DALLAS — Eyewitness video from Sunday’s deadly tower crane collapse near downtown could offer a clue to federal investigators and raises questions about whether the crane was moving in the wind like it was designed.

“A crane will tell you what happened; you just have to be patient with it and look at it and look at all the components and see where they’re at,” said James Pritchett, president of Crane Experts International, Inc.

Video from one of WFAA’s tower cameras on Sunday shows two cranes downtown appearing to move freely – pointing in the same direction like weather vanes – as the severe thunderstorm pushed in with rain and strong wind.

But eyewitness video, captured by a Twitter user named Sophie Daigle, also shows two cranes, but they appear to be facing opposite directions.

The crane on the left of her screen, which is also seen in WFAA’s tower cam video, is the one spinning freely in the wind.

But the tower crane that failed, on the right, appears as if it is facing a different direction.

Crane collapse near downtown Dallas on Sunday, June 9.
Sophie Daigle

“Who knows at that time, the wind might have turned it at such an angle it was just coincidentally at that angle. But I looked at the one to the left and it was still up, and it was in close proximity to this one. I would be curious to what wind it was being subjected to,” said Pritchett, an expert witness and crane accident investigator based near Mobile, Ala.

Bigge Crane and Rigging, Co., based in San Diego, Calif., operated the failed crane. It collapsed Sunday afternoon into Elan City Lights, a 450-unit apartment complex, at 2627 Live Oak Street on the eastern edge of downtown.

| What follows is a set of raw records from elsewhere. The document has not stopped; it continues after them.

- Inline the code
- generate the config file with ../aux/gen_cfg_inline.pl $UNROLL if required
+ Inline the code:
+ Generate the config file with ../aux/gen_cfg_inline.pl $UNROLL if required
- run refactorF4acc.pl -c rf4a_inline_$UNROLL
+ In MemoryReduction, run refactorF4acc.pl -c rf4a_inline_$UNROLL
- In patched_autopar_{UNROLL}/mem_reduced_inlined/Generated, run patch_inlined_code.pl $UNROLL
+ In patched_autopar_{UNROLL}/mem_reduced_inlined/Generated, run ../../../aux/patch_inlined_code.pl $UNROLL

Kiersten Symone Smith, 29, was killed after the crane collapsed into the apartment building.

RELATED: Woman killed after crane collapsed into Dallas apartment during severe storms

Construction cranes are designed to blow like a weather vane in strong wind. Even if the crane’s brakes were locked, manufacturers generally have safety mechanisms installed that can release brakes if wind reaches a certain speed, Pritchett explained.

“They’ll be able to analyze the brakes and see if by chance the brakes were locked. I can’t imagine the brakes being locked, but again I’m not going to say," Pritchett said. "Anything can happen, but generally the brakes would be released.” 

The Occupational Safety and Health Administration has had investigators on scene since yesterday.

“The agency has six months to complete any investigation,” an OSHA spokesman said Monday afternoon.

James Pritchett, a crane safety expert, based near Mobile, Ala.
WFAA

OSHA was already paying closer attention to construction crane operators in Texas and surrounding states.

Last October, OSHA issued a “Regional Emphasis Program for Cranes used in Construction” after 10 fatal accidents between January 2015 and December 2017 in Texas, Oklahoma, Arkansas and Louisiana.

The program was supposed to improve safety by monitoring job sites, adding enforcement, and promoting voluntary compliance among other things.

Bigge has had citations for at least two previous accidents in the last five years, according to an OSHA database.

“There’s a lot to be known on this one, who the owner was, the training, the maintenance, and inspections. All that is going to come into play,” Pritchett added.

Dallas Fire-Rescue said it is currently working with OSHA and Bigge to remove the crane. It's unknown when that might begin but it should take about two days to complete, DFR said.